My father used to make me feel inferior to him by screaming, cursing, hitting me, breaking things, and shutting me out. Similarly, my husband uses emotional manipulation as his weapon of choice. If I do something he doesn't approve of, he freezes me out and refuses to engage in physical intimacy. He acts as if I don't exist, which leaves me feeling vulnerable and powerless, just like a child again. I believe he feels empowered knowing that he has this hold over me.

4. He has a sneaky way of being controlling

During our dating phase, my partner displayed a lot of interest in my personal life. He would ask about my whereabouts, who I was speaking to, and even call me to express how much he missed me, even though I had only left for a short time. At the time, I found it endearing that he cared so much. However, I now realize that it was all a façade to cover up his controlling nature. His true desire was to have complete control over me and to have me all to himself, rather than love and affection.

5. Being married to him has cost me important relationships

Men like my father have a remarkable ability to make themselves the center of attention. Growing up, I always wondered why my mother never had many friends. Now I understand that her love and devotion for my father consumed all her time and effort. Similarly, I find myself sacrificing time with friends, canceling appointments, and ignoring calls and messages to prioritize being there for him.
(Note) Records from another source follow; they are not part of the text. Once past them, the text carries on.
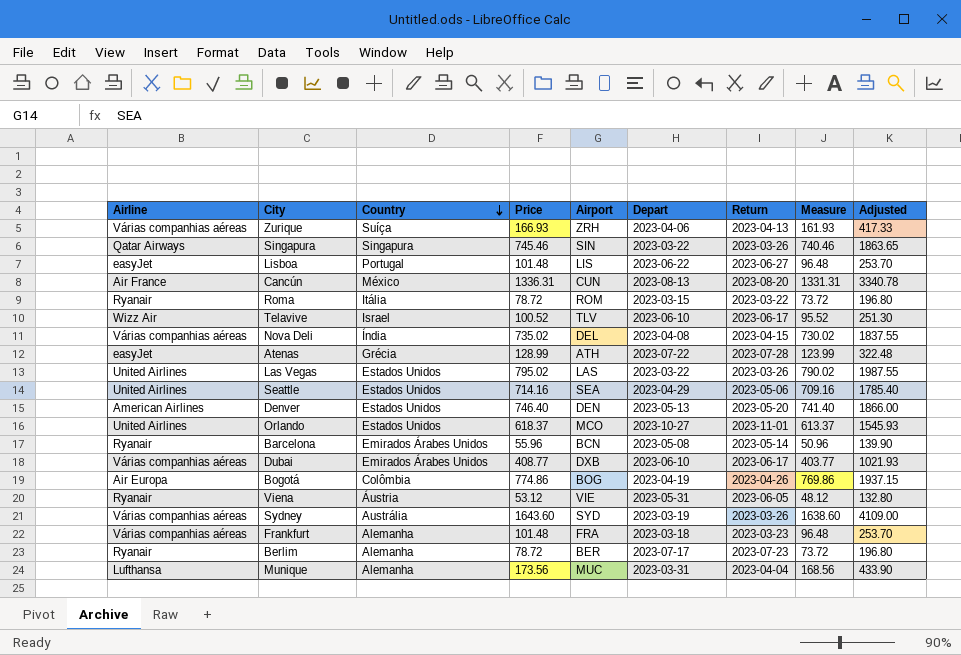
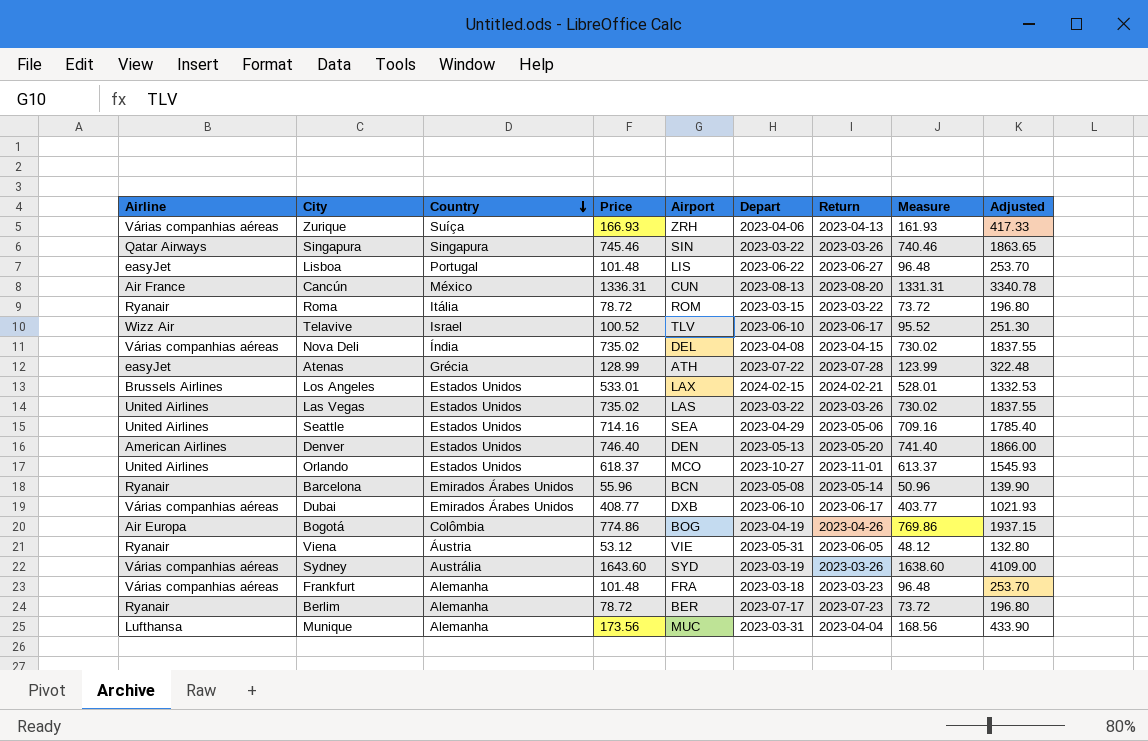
row Los Angeles: none -> Brussels Airlines | Estados Unidos | 533.01 | LAX | 2024-02-15 | 2024-02-21 | 528.01 | 1332.53
Las Vegas | Price: 795.02 -> 735.02
Las Vegas | Measure: 790.02 -> 730.02
Las Vegas | Adjusted: 1987.55 -> 1837.55

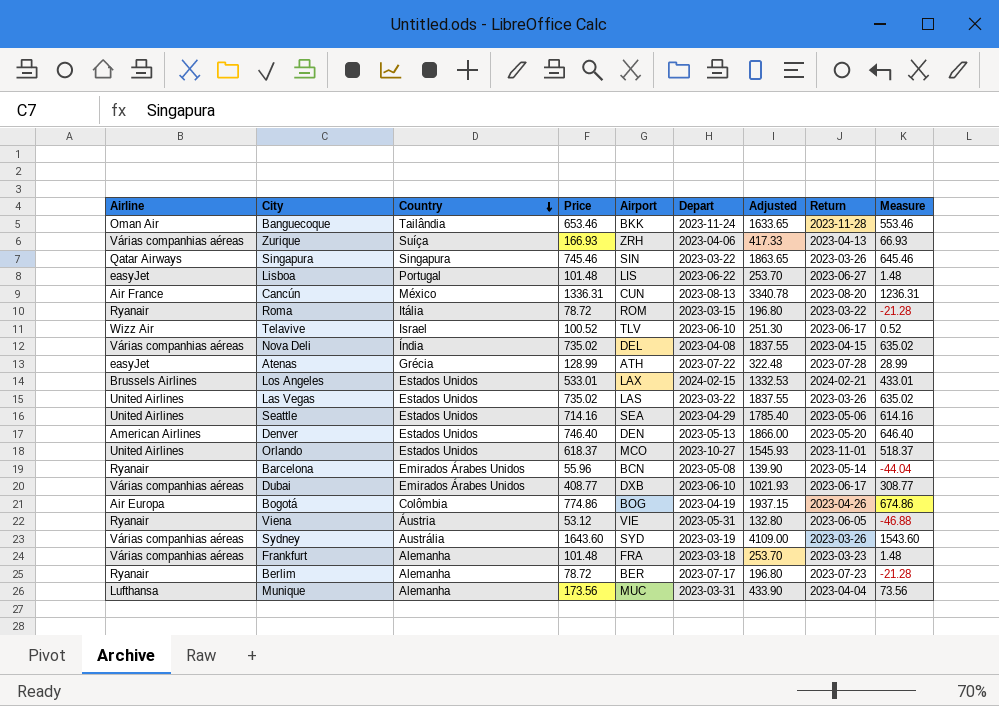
column Adjusted | position: 9 -> 7
column Measure | formula: [Price] - 5 -> [Price] - 100
row Banguecoque: none -> Oman Air | Tailândia | 653.46 | BKK | 2023-11-24 | 1633.65 | 2023-11-28 | 553.46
Eventually, my social circle stopped trying to reach out, and I barely recognize it now.

6. His anger issues are getting out of hand

The truth is, his issues with anger were never a secret. Although we both acknowledged that we had tempers, we made a promise to keep that out of our relationship. While this agreement may have worked while we were dating, it is no longer respected. He has no qualms about slamming doors, shouting, or even threatening me physically, claiming that he would win because he is stronger.

7. He doesn't know how to deal with being told no

In situations where he doesn't get his way, he closely resembles my father. He becomes moody, furious, vindictive, and plain wicked whenever I say no or decline to assist him with something. I don't want that kind of behavior in a partner, and I can't help but feel deceived for falling in love and agreeing to spend the rest of my life with someone like him.

8. Maybe deep down, I'm just a sucker for bad men

I believe I get too caught up in attempting to earn people's love that I disregard the warning signals that often come with it. Men like my father and husband can perceive this, and they exploit it. I assumed that he would be less of a jerk and less willing to tolerate those bad qualities in his own life since he had a terrible father as well, but I was mistaken.

9. I'm relieving old traumas in new ways

It's difficult to confront many of the issues I faced at home as a child as an adult. At times, when I observe my husband doing something, I have vivid recollections of my father doing the exact same thing or something similar. He's a good man, much better than my father, and I love him, but certain things cannot be fixed by love. I witnessed my mother attempting to change my father for decades, but he remained the same awful man. One thing is clear to me: I won't tolerate that nonsense any longer than I have to.